ASSIGNMENT
Look for the word "width" in the entries and copy every line where it shows up.

RECORDS FOR PROCESSING

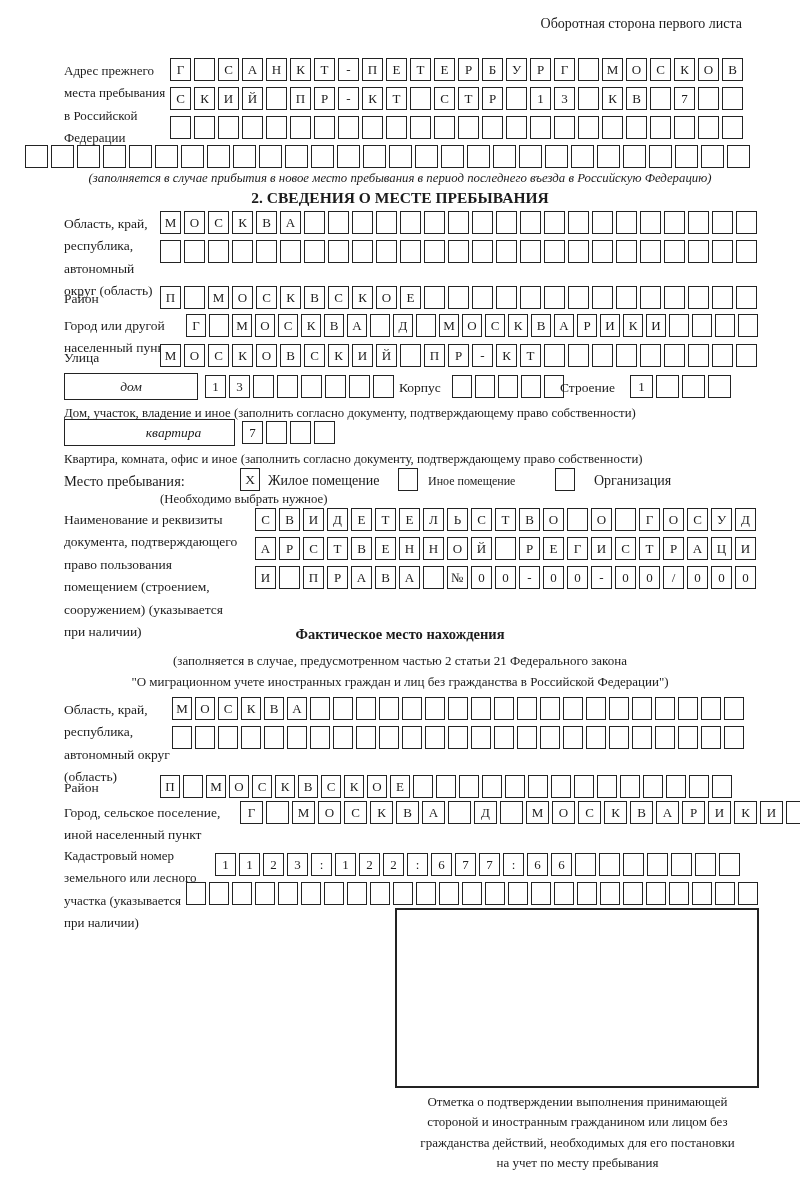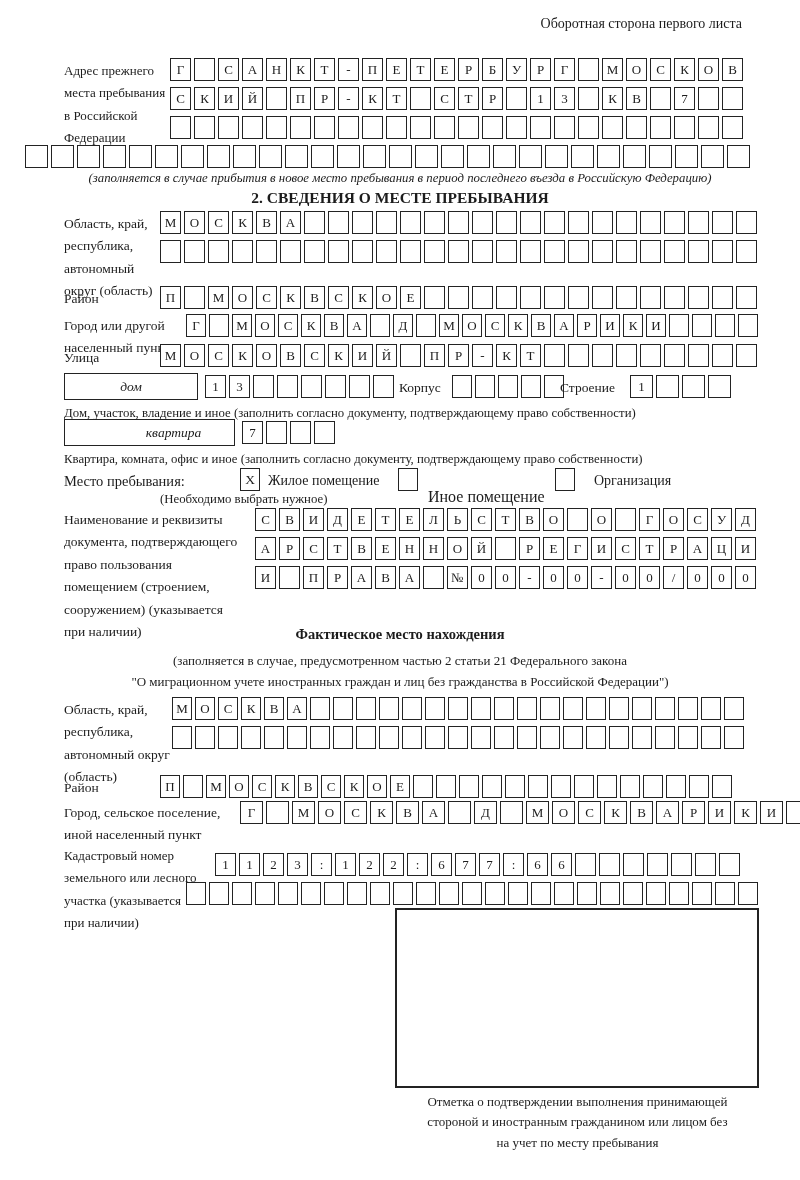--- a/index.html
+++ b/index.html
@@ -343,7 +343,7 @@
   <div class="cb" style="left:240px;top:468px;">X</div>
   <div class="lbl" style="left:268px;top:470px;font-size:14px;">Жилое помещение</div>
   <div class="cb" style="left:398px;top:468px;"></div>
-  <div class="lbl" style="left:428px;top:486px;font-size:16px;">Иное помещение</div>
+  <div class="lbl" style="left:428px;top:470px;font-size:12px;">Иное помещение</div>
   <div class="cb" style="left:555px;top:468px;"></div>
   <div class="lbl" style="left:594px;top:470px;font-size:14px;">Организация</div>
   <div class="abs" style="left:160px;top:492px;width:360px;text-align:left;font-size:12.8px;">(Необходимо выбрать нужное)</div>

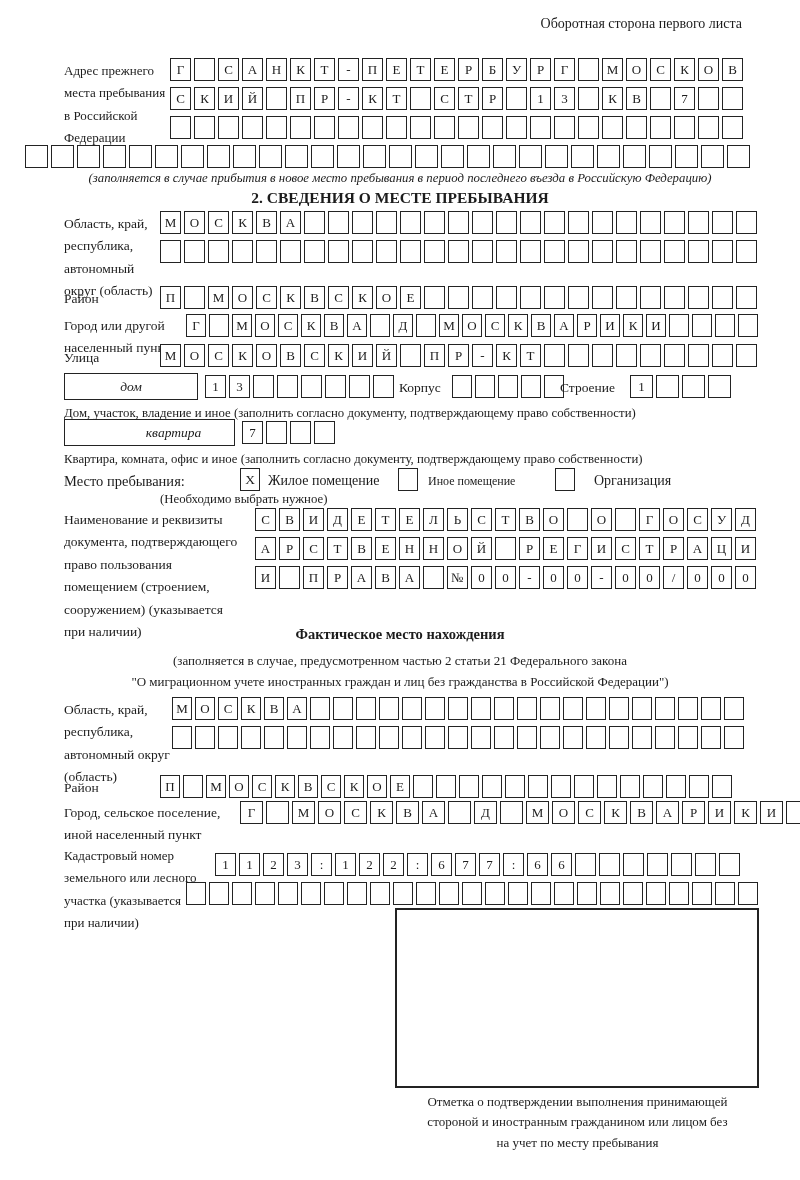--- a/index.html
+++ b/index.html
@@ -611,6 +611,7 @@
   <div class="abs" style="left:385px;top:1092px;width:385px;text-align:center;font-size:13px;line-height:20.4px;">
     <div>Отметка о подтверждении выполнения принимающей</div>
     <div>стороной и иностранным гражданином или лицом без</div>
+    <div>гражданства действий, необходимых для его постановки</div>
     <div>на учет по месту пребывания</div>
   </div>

ANSWER FOR THE TASK
   <div class="abs" style="left:160px;top:492px;width:360px;text-align:left;font-size:12.8px;">(Необходимо выбрать нужное)</div>
   <div class="abs" style="left:385px;top:1092px;width:385px;text-align:center;font-size:13px;line-height:20.4px;">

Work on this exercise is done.